> **Data for review**
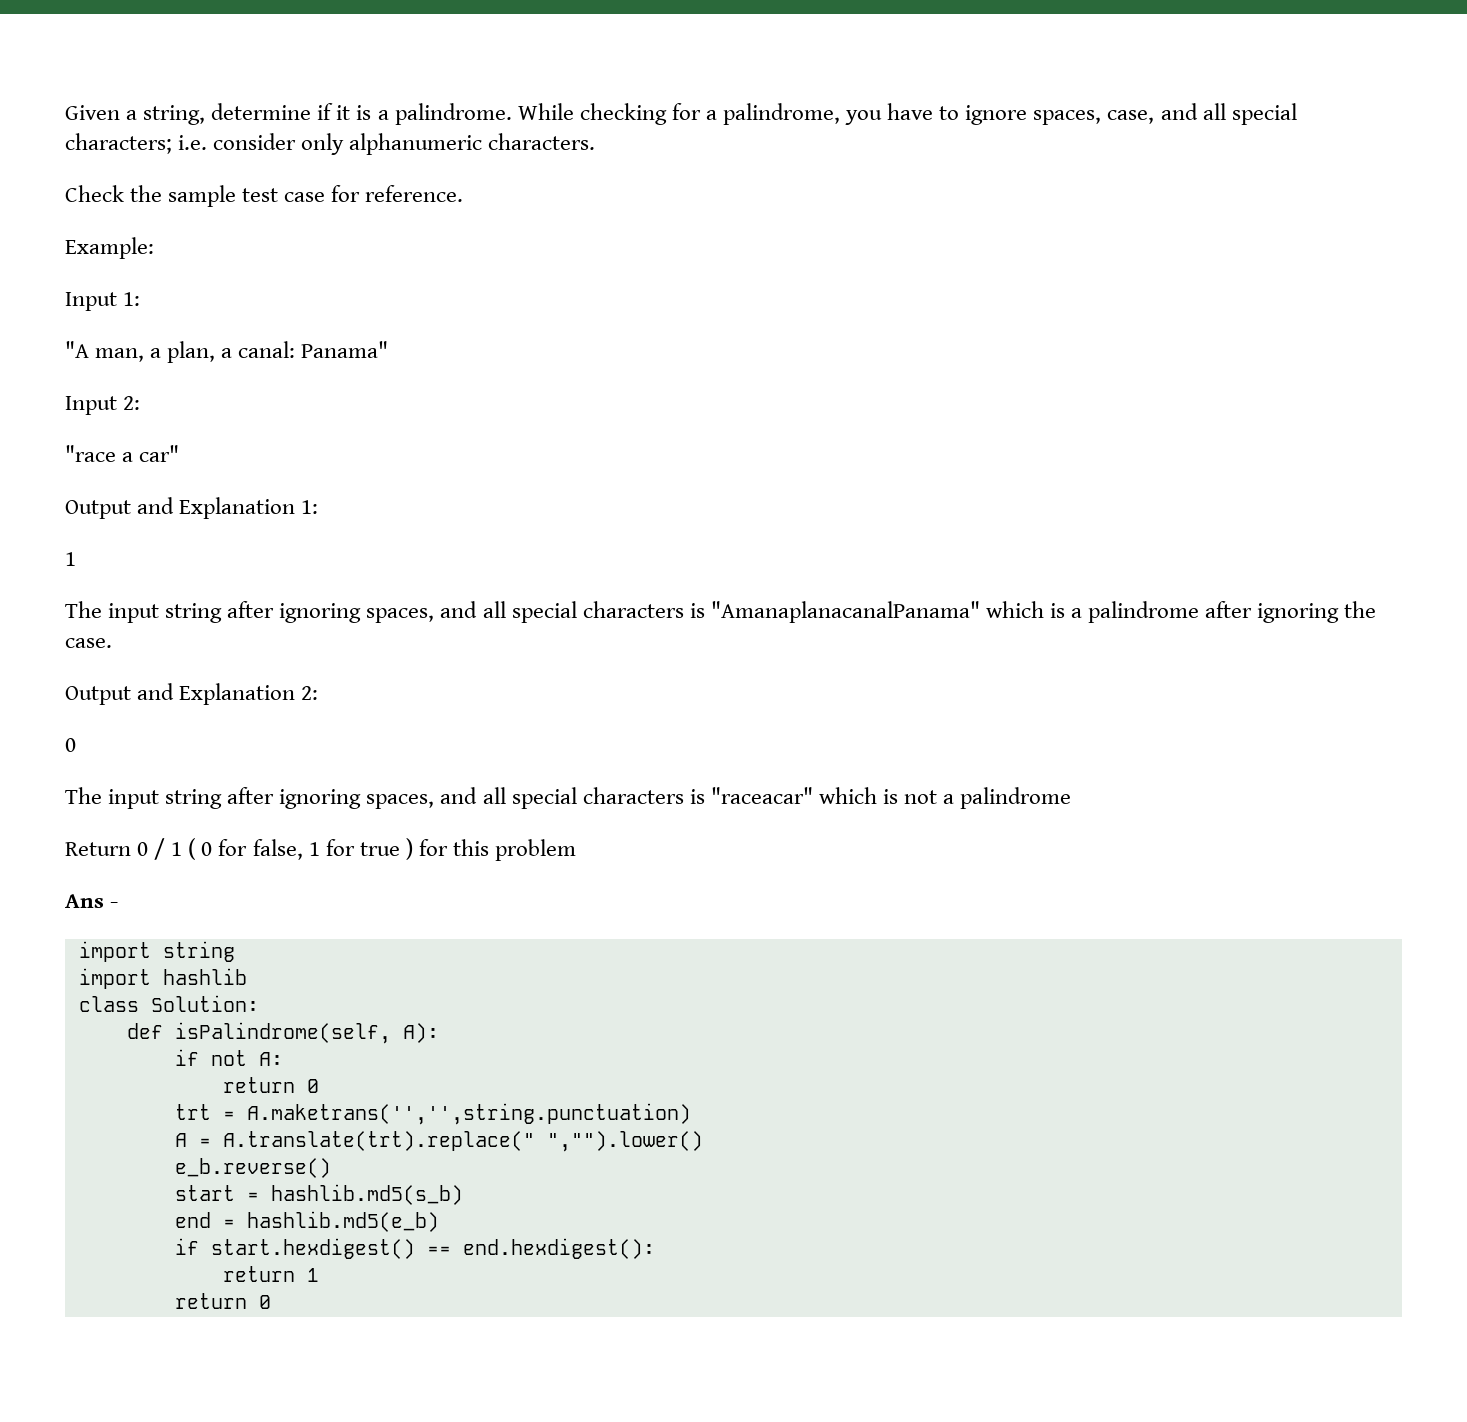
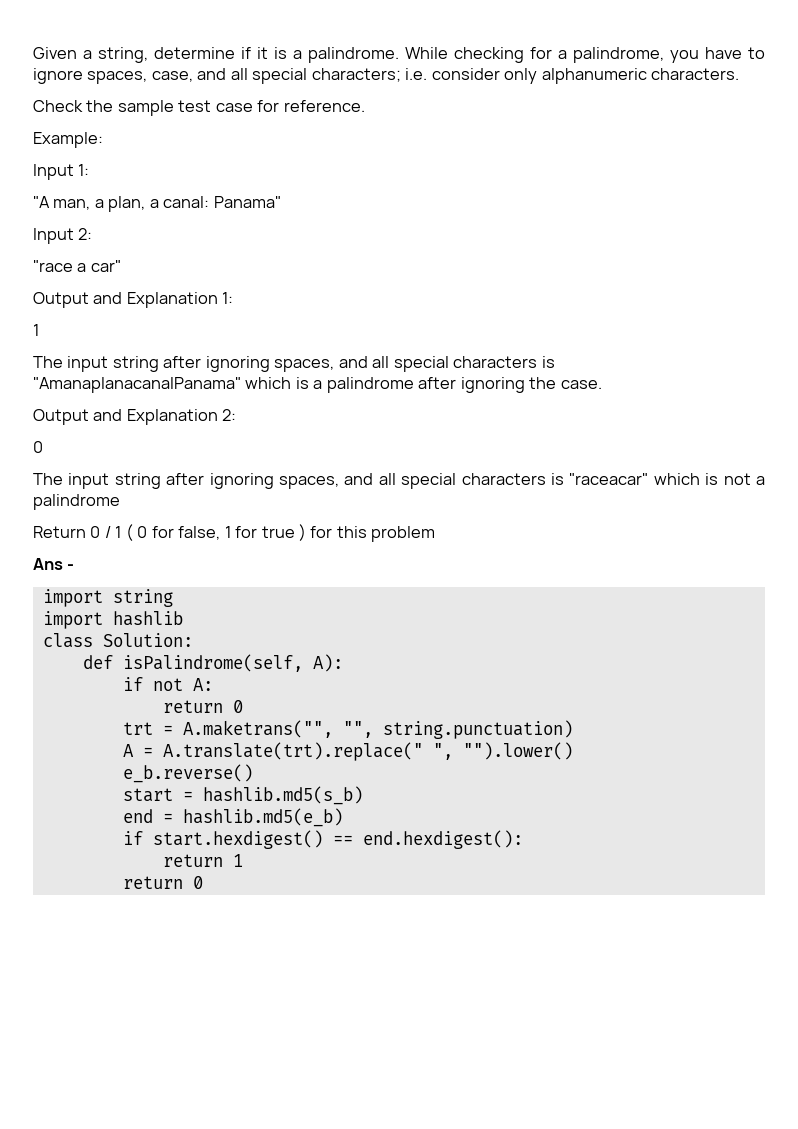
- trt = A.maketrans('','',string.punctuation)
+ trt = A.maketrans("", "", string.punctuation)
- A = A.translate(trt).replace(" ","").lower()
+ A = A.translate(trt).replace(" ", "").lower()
---
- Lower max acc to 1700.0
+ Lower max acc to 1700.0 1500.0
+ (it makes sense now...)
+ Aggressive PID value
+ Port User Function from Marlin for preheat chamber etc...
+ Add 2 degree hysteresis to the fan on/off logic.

> **Exercise**
Within the listing above, work out how many lines hold "string", and answer with that number only.

> **Exercise result**
2